Thread: Frequencies of characters in a file

  1. #1
    Registered User
    Join Date
    Sep 2006
    Posts
    230

    Frequencies of characters in a file

    Hi. I just wrote this program that's supposed to read from a file, count the frequency of each character, sort them, then output any characters in a file along with their frequencies:
    Code:
    #include <stdio.h>
    #include <stdlib.h>
    #include <string.h>
    #define FILEPATH_MAX FILENAME_MAX*15
    
    int main(int argc, char * argv[])
    {
    	char filePath[FILEPATH_MAX];
    	FILE *file;
    	int i, k, maxchar;
    	char charcount[256] = {0};				/* array to know how many of a specific character have been seen */
    	char charcount2[256] = {0};				/* for sorting */
    	char charcount2_identifiers[256] = {0};			/* for sorting (identifiers for characters in charcount2 */
    
    	if (argc == 2)
    		strcpy(filePath, argv[1]);
    	else
    	{
    		fputs("Wrong arguments. Press enter to terminate...", stderr);
    		getchar();
    		exit(EXIT_FAILURE);
    	}
    
    	if ((file = fopen(filePath, "rt")) == '\0')
    	{
    		fputs("Error opening file. Press enter to terminate...", stderr);
    		getchar();
    		exit(EXIT_FAILURE);
    	}
    	printf("File opened successfully\n");
    
    	/* start counting */
    	while ((i=fgetc(file)) != EOF)
    		++charcount[i];
    	
    	fclose(file);
    
    	/* sort */
    	for (i=0; i<256; i++)
    	{
    		for (k=0, maxchar=0; k<256; k++)
    			if (charcount[k] > maxchar)
    			{
    				maxchar = charcount[k];
    				charcount[k] = 0;
    				charcount2_identifiers[i] = k;
    			}
    
    		charcount2[i] = maxchar;
    	}
    
    
    
    	/* output results */
    	for (i=0; i<256; i++)
    	{
    		if (charcount2[i] != 0)
    		{
    			if (charcount2_identifiers[i] >= 33 && charcount2_identifiers[i] <= 126)
    				printf("&#37;c: %d\n", charcount2_identifiers[i], charcount2[i]);				/* print the identifier */
    			else
    				printf("0x%x: %d\n", charcount2_identifiers[i], charcount2[i]);
    		}
    	}
    
    	printf("Finished. Press enter to continue...");
    	getchar();
    
    	return 0;
    }
    The problem is, not all the characters in the file are output.
    E.g. I tried the following text in a file:
    UJTUQJ FQQ FWTZSI YMJ BTWQI QNPJ YT XTQAJ UZEEQJX
    when I run the program it does not display the letter J or its frequencey.

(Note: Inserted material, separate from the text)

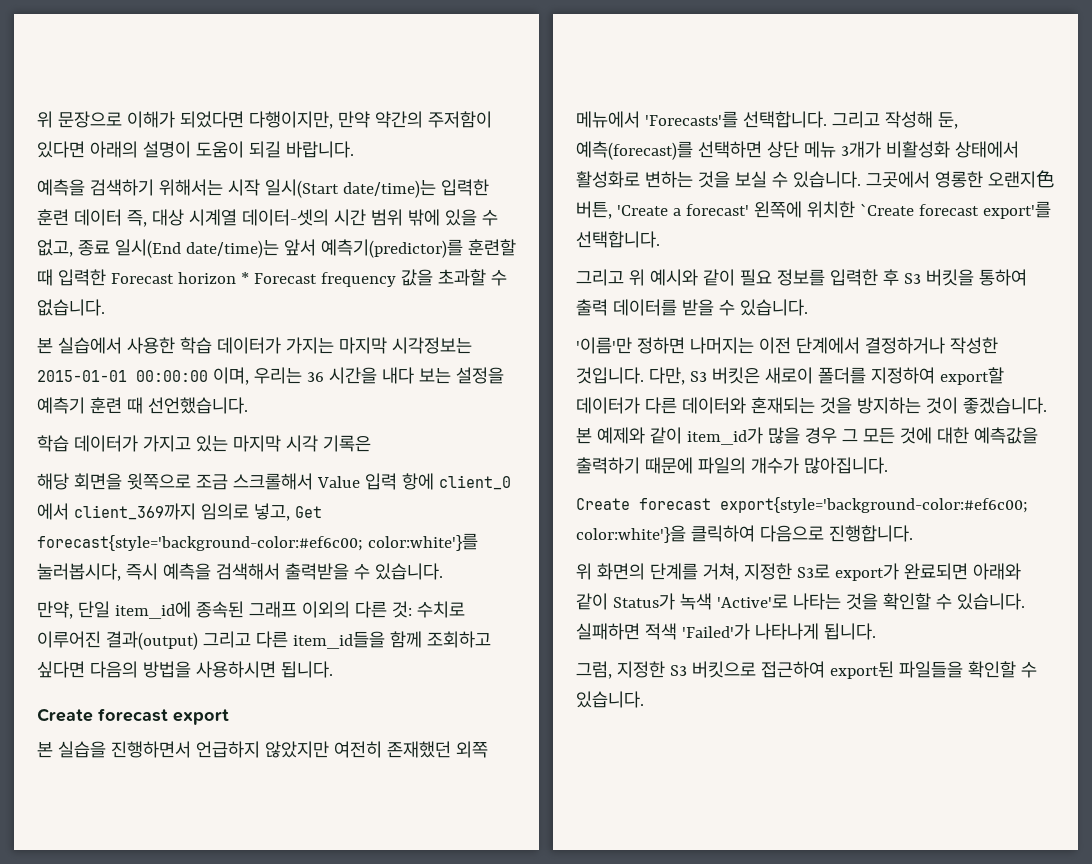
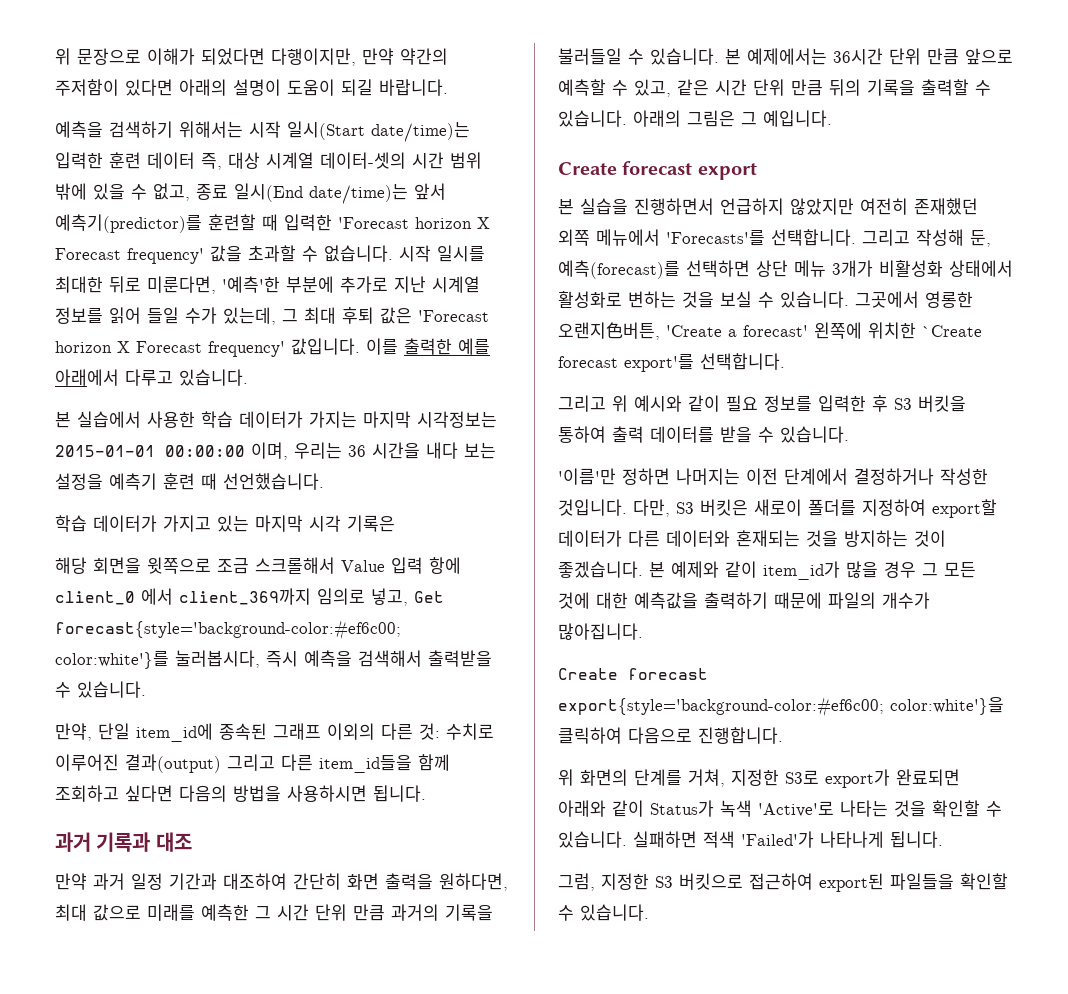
- 예측을 검색하기 위해서는 시작 일시(Start date/time)는 입력한 훈련 데이터 즉, 대상 시계열 데이터-셋의 시간 범위 밖에 있을 수 없고, 종료 일시(End date/time)는 앞서 예측기(predictor)를 훈련할 때 입력한 Forecast horizon * Forecast frequency 값을 초과할 수 없습니다.
+ 예측을 검색하기 위해서는 시작 일시(Start date/time)는 입력한 훈련 데이터 즉, 대상 시계열 데이터-셋의 시간 범위 밖에 있을 수 없고, 종료 일시(End date/time)는 앞서 예측기(predictor)를 훈련할 때 입력한 'Forecast horizon X Forecast frequency' 값을 초과할 수 없습니다. 시작 일시를 최대한 뒤로 미룬다면, '예측'한 부분에 추가로 지난 시계열 정보를 읽어 들일 수가 있는데, 그 최대 후퇴 값은 'Forecast horizon X Forecast frequency' 값입니다. 이를 출력한 예를 아래에서 다루고 있습니다.
+ 과거 기록과 대조
+ 만약 과거 일정 기간과 대조하여 간단히 화면 출력을 원하다면, 최대 값으로 미래를 예측한 그 시간 단위 만큼 과거의 기록을 불러들일 수 있습니다. 본 예제에서는 36시간 단위 만큼 앞으로 예측할 수 있고, 같은 시간 단위 만큼 뒤의 기록을 출력할 수 있습니다. 아래의 그림은 그 예입니다.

    I think the problem is in the sorting. I'm pretty sure the output part is right.

    Thanks,
    Last edited by Abda92; 12-13-2007 at 05:33 AM.

  2. #2
    Kernel hacker
    Join Date
    Jul 2007
    Location
    Farncombe, Surrey, England
    Posts
    15,677
    I'm a bit confused about your sorting algorithm. Have you tried printing the values BEFORE you sort them [so you print in alphabetical order]?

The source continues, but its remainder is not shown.